In an online chat, a Trump voter (a trumpette) stated that America had the best voting system in the world (I think the word ‘electoral’ was beyond him). I laughed initially at his ignorance, but by the time I regained my composure, someone else attempted to explain how ludicrous the system was but, unfortunately, that person had to use polysyllabic words and the trumpette drifted off into the ether. Another trumpette thought that ‘democracy’ and ‘republic’ were antonyms!
As in Australia, the US government is divided into three levels, with representatives elected at the federal, state and local government levels. In the US, the head of state is the President, and he (it’s been only males so far) is indirectly elected by the people of each state. Although the US constitution defines the basics of how federal elections are run, the funny thing is that it is state law that regulates most aspects of the federal elections.
The electoral college is the mechanism established by the constitution for the election of the President and Vice President. Citizens entitled and registered to vote are allowed to vote in one state to choose a group of electors, which are pledged to vote for a candidate. The number of electors is equal to the number of senators plus the number of representatives in congress for that state. When the votes in a particular state are counted, that determines for whom the electors vote. In some states (Maine and Nebraska) that is proportional, so if 50% vote for one candidate, and 50% vote for the other candidate, then 50% of the electors vote for one candidate and 50% for the other. However, in all the other states, the person with the most votes in a particular state takes all of the electors. So, if the voters of Texas, with 38 electors, votes 51% for Candidate A and 49% for Candidate B, then Candidate A gets the pledges of all 38 electors. That is how, in the most recent election, Clinton won the popular vote 65,844,610 (51.1%) to Trump’s 62,979,636 (48.9%) compiling only the votes for the two major candidates. This was a difference in favour of Clinton by 2,864,974 votes (2.2%). However, within the electoral college, Clinton lost by 227 (42.75%) votes to 304 (57.25%), again compiling only the votes for the two major candidates. That is a turnaround of 8.35%. That is not particularly democratic.
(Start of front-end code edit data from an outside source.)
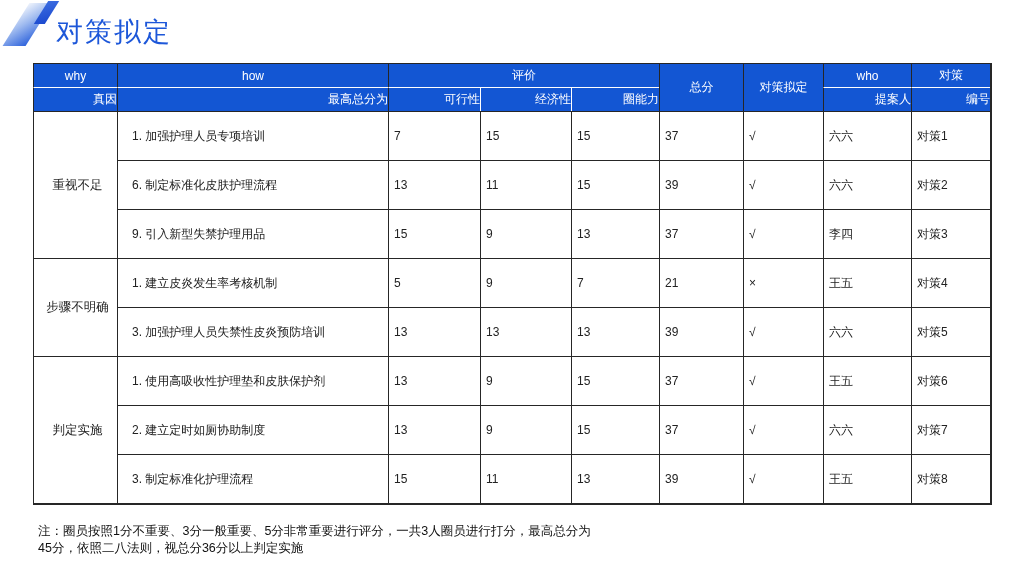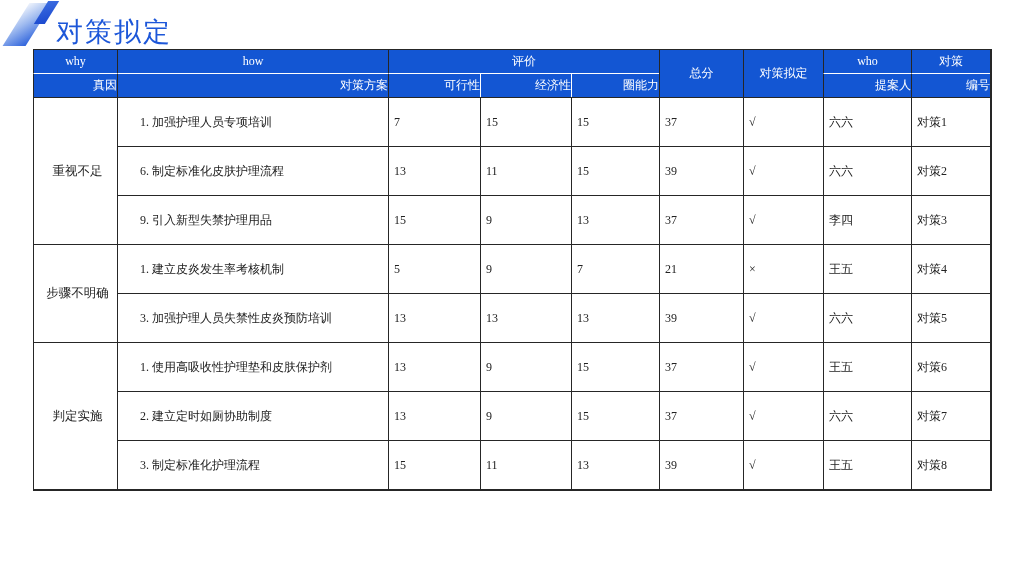--- a/index.html
+++ b/index.html
@@ -3,21 +3,21 @@
 <meta charset="utf-8">
 <style>
   * { margin: 0; padding: 0; box-sizing: border-box; }
   html, body { background: #ffffff; }
   .slide {
     position: relative;
     width: 1024px;
     height: 576px;
     background: #ffffff;
     overflow: hidden;
-    font-family: Liberation Serif, serif;
+    font-family: Liberation Sans, sans-serif;
   }
 
   
   .title-wrap { position: absolute; left: 56px; top: 14px; }
   .page-title {
     font-size: 27px;
     color: #1d57d9;
     letter-spacing: 2px;
     font-weight: normal;
   }
@@ -25,21 +25,21 @@
   .slash-big {
     left: 16px; top: 3px; width: 23px; height: 43px;
     background: linear-gradient(135deg, #eef3fc 0%, #9db9ef 45%, #2e63dc 100%);
   }
   .slash-small {
     left: 41px; top: 1px; width: 11px; height: 23px;
     background: linear-gradient(160deg, #3b6ce0 0%, #1b49cf 100%);
   }
 
   
-  .tbl-wrap { position: absolute; left: 33px; top: 49px; }
+  .tbl-wrap { position: absolute; left: 33px; top: 63px; }
   table {
     border-collapse: separate;
     border-spacing: 0;
     table-layout: fixed;
     width: 957px;
     border-right: 2px solid #262626;
     border-bottom: 2px solid #262626;
   }
   th, td {
     border-left: 1px solid #262626;
@@ -60,21 +60,21 @@
   td {
     height: 49px;
     font-size: 12px;
     color: #222222;
     text-align: left;
     padding-left: 5px;
     background: #ffffff;
     vertical-align: middle;
   }
   td.cause { text-align: center; padding-left: 4px; font-size: 12.5px; }
-  td.plan { padding-left: 22px; }
+  td.plan { padding-left: 14px; }
 
   
   .note {
     position: absolute;
     left: 38px;
     top: 523px;
     width: 720px;
     font-size: 12.5px;
     color: #111111;
     line-height: 17px;
@@ -110,21 +110,21 @@
           <th>why</th>
           <th>how</th>
           <th colspan="3">评价</th>
           <th rowspan="2">总分</th>
           <th rowspan="2">对策拟定</th>
           <th>who</th>
           <th>对策</th>
         </tr>
         <tr>
           <th class="wt">真因</th>
-          <th class="wt">对策方案</th>
+          <th class="wt">最高总分为</th>
           <th class="wt">可行性</th>
           <th class="wt wl">经济性</th>
           <th class="wt wl">圈能力</th>
           <th class="wt">提案人</th>
           <th class="wt">编号</th>
         </tr>
       </thead>
       <tbody>
         <tr>
           <td rowspan="3" class="cause">重视不足</td>
@@ -206,14 +206,18 @@
           <td>13</td>
           <td>39</td>
           <td>√</td>
           <td>王五</td>
           <td>对策8</td>
         </tr>
       </tbody>
     </table>
   </div>
 
+  <div class="note">
+    <div>注：圈员按照1分不重要、3分一般重要、5分非常重要进行评分，一共3人圈员进行打分，最高总分为</div>
+    <div>45分，依照二八法则，视总分36分以上判定实施</div>
+  </div>
 
 </div>
 
 </body></html>

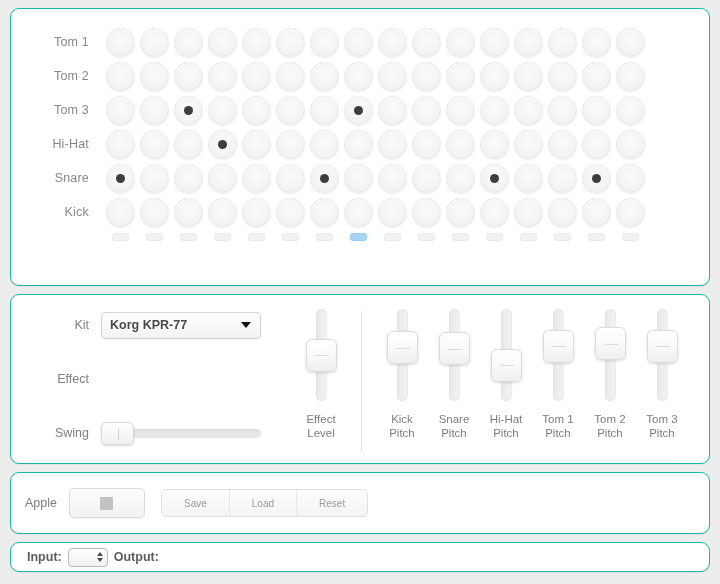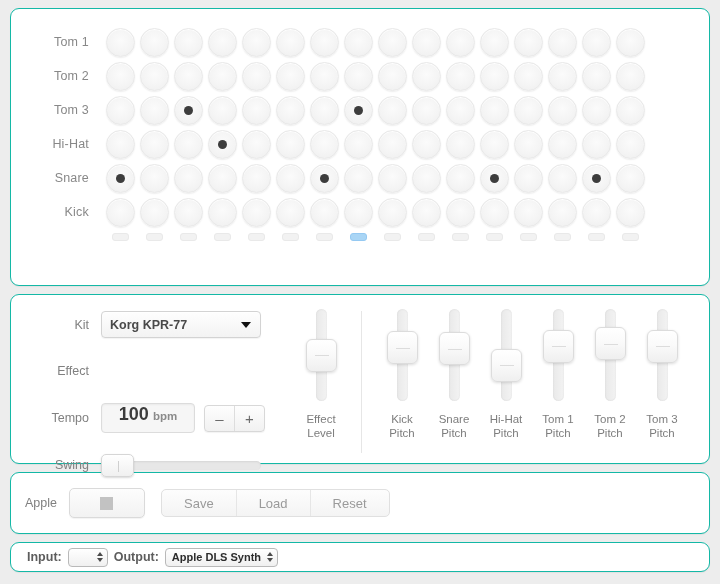--- a/index.html
+++ b/index.html
@@ -324,21 +324,21 @@
     border: 1px solid #e0e0e0;
     border-radius: 5px;
     overflow: hidden;
     background: linear-gradient(to bottom, #fdfdfd, #f4f4f4);
   }
   .btn-group .gbtn {
     padding: 0 22px;
     display: flex;
     align-items: center;
     justify-content: center;
-    font-size: 13px;
+    font-size: 10px;
     color: #9a9a9a;
     border: none;
     background: transparent;
     font-family: inherit;
     cursor: pointer;
   }
   .btn-group .gdiv { width: 1px; background: #e6e6e6; }
 
   .demo-wrap {
     margin-left: auto;
@@ -989,32 +989,20 @@
         <div class="select-box">
           <span>Korg KPR-77</span>
           <span class="caret"></span>
         </div>
       </div>
 
       <div class="ctl-row">
         <div class="ctl-label">Effect</div>
       </div>
 
-      <div class="ctl-row">
-        <div class="ctl-label">Tempo</div>
-        <div class="tempo-field">
-          <span class="tempo-num">100</span>
-          <span class="tempo-unit">bpm</span>
-        </div>
-        <div class="stepper">
-          <button>–</button>
-          <div class="divider"></div>
-          <button>+</button>
-        </div>
-      </div>
 
       <div class="ctl-row">
         <div class="ctl-label">Swing</div>
         <div class="swing-track">
           <div class="swing-handle" id="swing-handle" style="left: 0px;"></div>
         </div>
       </div>
 
     </div>
 
@@ -1105,22 +1093,15 @@
   <div class="panel footer">
     <span>Input:</span>
     <div class="native-select empty">
       <span></span>
       <span class="updown">
           <i class="up"></i>
           <i class="dn"></i>
         </span>
     </div>
     <span>Output:</span>
-    <div class="native-select">
-      <span>Apple DLS Synth</span>
-      <span class="updown">
-          <i class="up"></i>
-          <i class="dn"></i>
-        </span>
-    </div>
   </div>
 
 </div>
 
 </body></html>

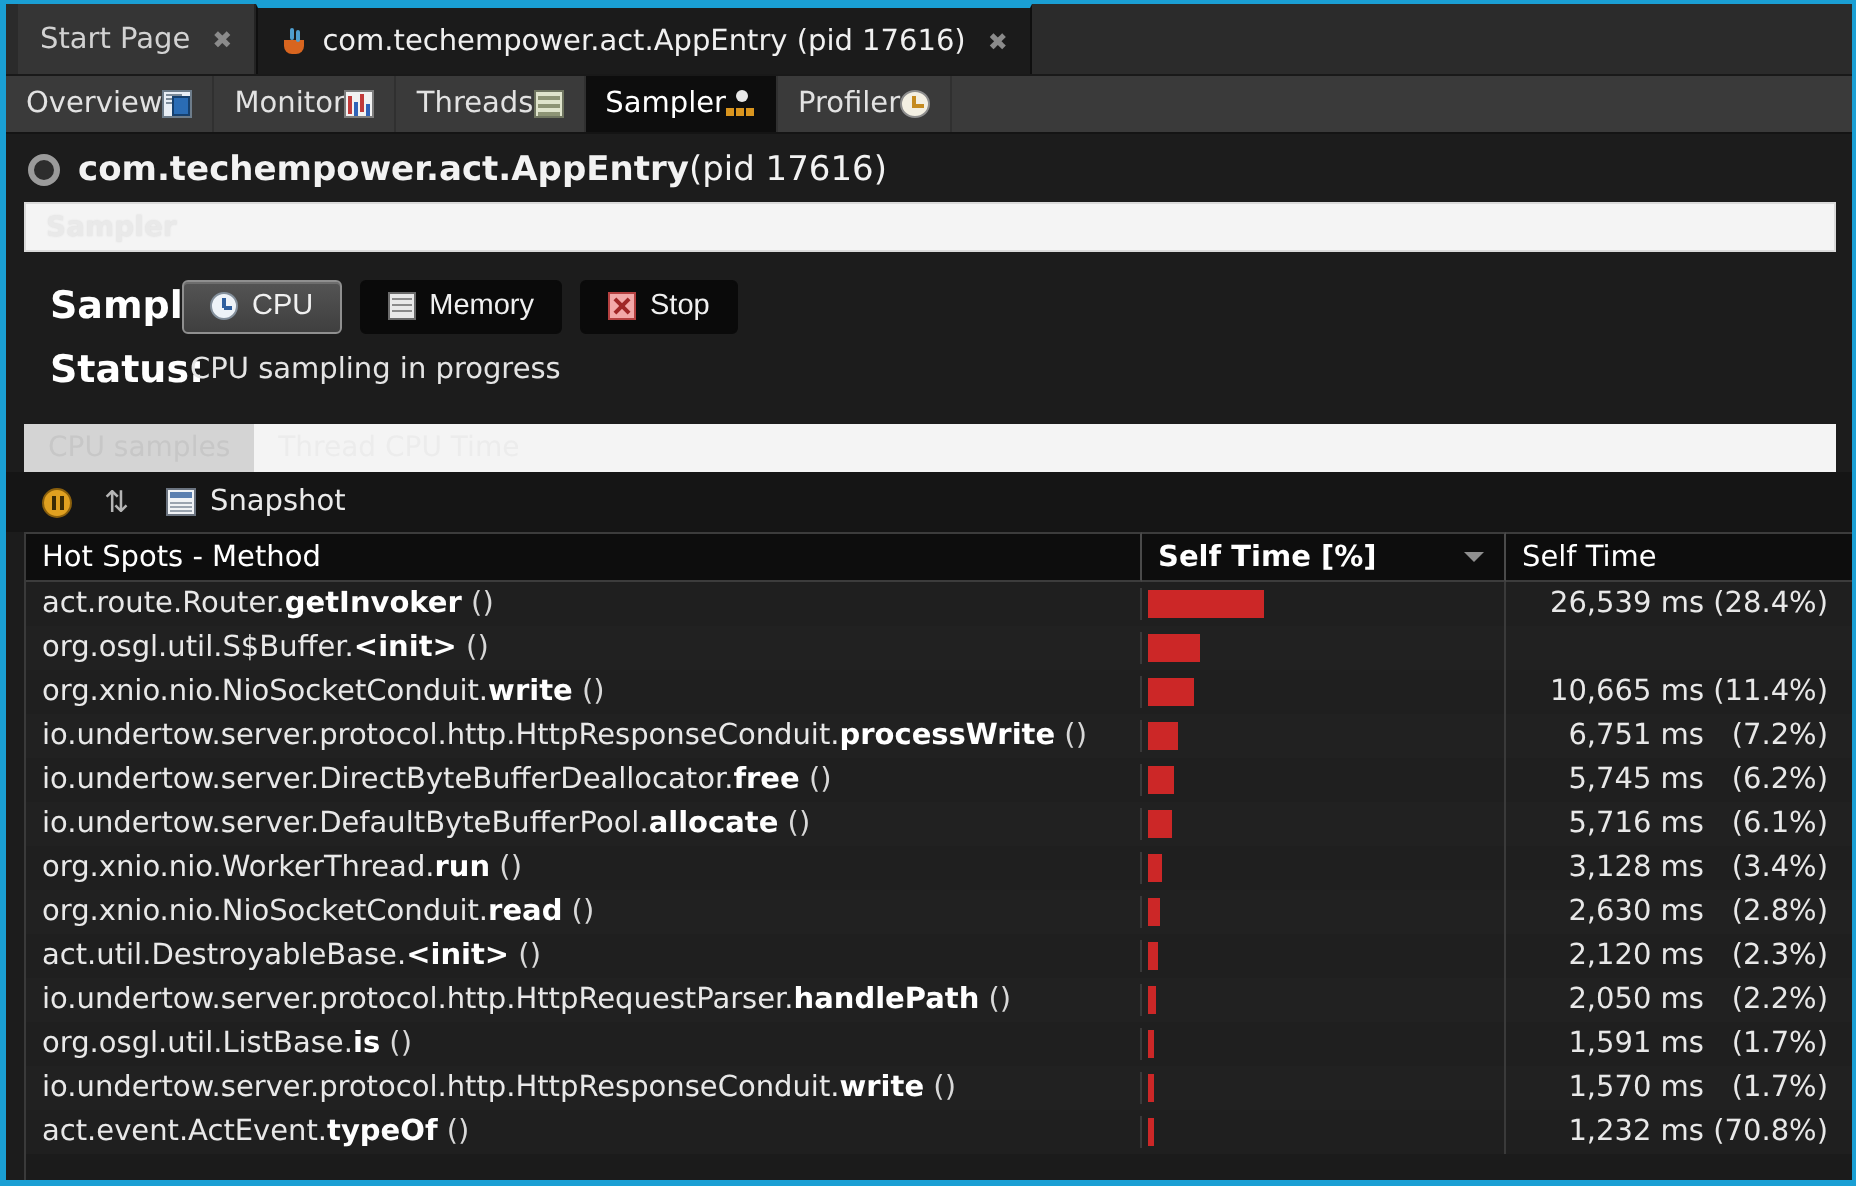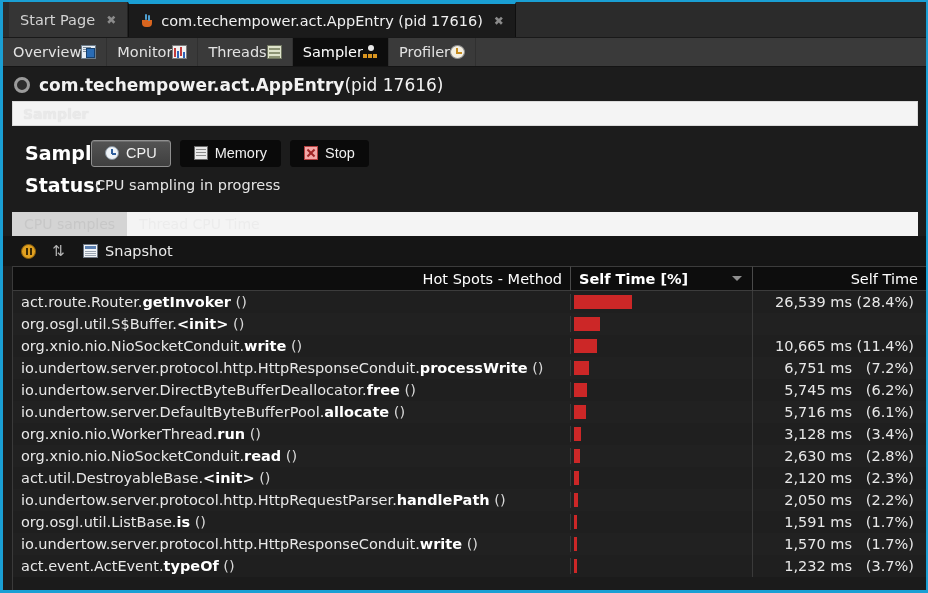--- a/index.html
+++ b/index.html
@@ -236,21 +236,20 @@
   .th {
     display: flex; align-items: center;
     font-size: 14.5px; color: #ffffff;
     padding: 0 8px;
     border-right: 1px solid #4a4a4a;
     border-top: 1px solid #3c3c3c;
     border-bottom: 1px solid #3c3c3c;
     background: #0d0d0d;
     white-space: nowrap; overflow: hidden;
     cursor: default;
-    justify-content: flex-end;
   }
   .th.c-method { width: 558px; flex: 0 0 558px; }
   .th.c-pct    { width: 182px; flex: 0 0 182px; font-weight: bold; justify-content: space-between;}
   .th.c-time   { flex: 1 1 auto; border-right: none;}
   .sort-arrow {
     width: 0; height: 0;
     border-left: 5px solid transparent; border-right: 5px solid transparent;
     border-top: 5px solid #8f8f8f;
     margin-right: 2px;
   }
@@ -490,19 +489,19 @@
             <span class="pct">(1.7%)</span>
           </div>
         </div>
         <div class="tr">
           <div class="td c-method"><span>act.event.ActEvent.</span><b>typeOf</b><span class="paren"> ()</span></div>
           <div class="td c-pct">
             <div class="bar" style="background: rgb(204, 39, 39); width: 3px;"></div>
           </div>
           <div class="td c-time">
             <span class="ms">1,232 ms</span>
-            <span class="pct">(3.7%)</span>
+            <span class="pct">(70.8%)</span>
           </div>
         </div>
       </div>
   </div>
 
 </div>
 
 </body></html>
On top of all this farnacling around, the US does not have preferential voting. Preferential voting has a ballot with all the names of the candidates on it and you put the number ‘1’ alongside your first preference, ‘2’ alongside your second preference, ‘3’ against your third preference and so on until all the candidates’ names have a number against them. Then the first preferences (those with number ‘1’ against their name) are tallied, and the person with the fewest ‘1’ votes has their votes distributed to the candidate with ‘2’ against their name. Then in the second round of preference distribution, the candidate with the fewest votes (the sum of ‘1’ and ‘2’ votes) has their ‘2’ and ‘3’ votes, respectively, distributed and so on until the last two candidates remain. The candidate with the most votes wins. It sounds complex, but it is amazingly simple, and cheap.
The 2013 Australian federal election (the last for which figures are available) cost $193,774,374 to run. Australian elections campaigns are also very cheap, with the two major parties spending something of the order of $30,000,000. So, the election cost around $224 million in total (running of election plus campaign costs), which comes to about $A14.27 per ballot cast. The 2012 US election campaign alone cost an estimated $US6.3 billion. It has been estimated that the cost of running the election itself is over $US1 billion. So, a federal election in the US costs about $7.5 billion and given that just under 129 million ballots were cast, that comes to about $US581 per ballot cast. Coupled with the current exchange rate difference (about $US75 to $A100), that makes the US election about 54 times as costly as an Australian election on a per ballot cast basis. That is ridiculously expensive. If US elections operated at the same rate of per vote expenditure as Australia, then every presidential cycle they would have an extra $US6 billion to spend on schools, hospitals, and other useful things.
The fact that US elections are held on a weekday results in a considerable amount of lost productivity. Australian elections are held on a Saturday so lost productivity is much less.
Preferential voting requires you to be able to count, so perhaps in the dim, dark past when the US electoral system was constructed, the lack of literacy and numeracy may have been a concern, so perhaps a cross in one box was the way to go in the 1860s. However, that was a century and a half ago, and literacy and numeracy are much more widespread than they used to be. In addition, the US election system was designed when transport was by horse and cart, and communication by telegraph. The US also has a jumble of systems which vary from state to state and there is no overarching organisation to run federal elections. In Australia we have a federal electoral commission which is independent of government, and which runs federal elections, changes electoral boundaries as required by population changes, prints all the ballot papers etc. In the US, gerrymanders are fairly common as state governments are in control of electoral boundaries. You can tell this by the odd shapes of some of the electorates, where parts are excised to gain advantage for one party or another. Gerrymanders in Australia are very rare and have only happen in recent times at a state level.
The unbelievably archaic voting system in the US is symptomatic of the nation. They still use gallons and pints, feet and miles, pounds and ounces, for christ’s sake. In many ways the US is still a colony of the UK.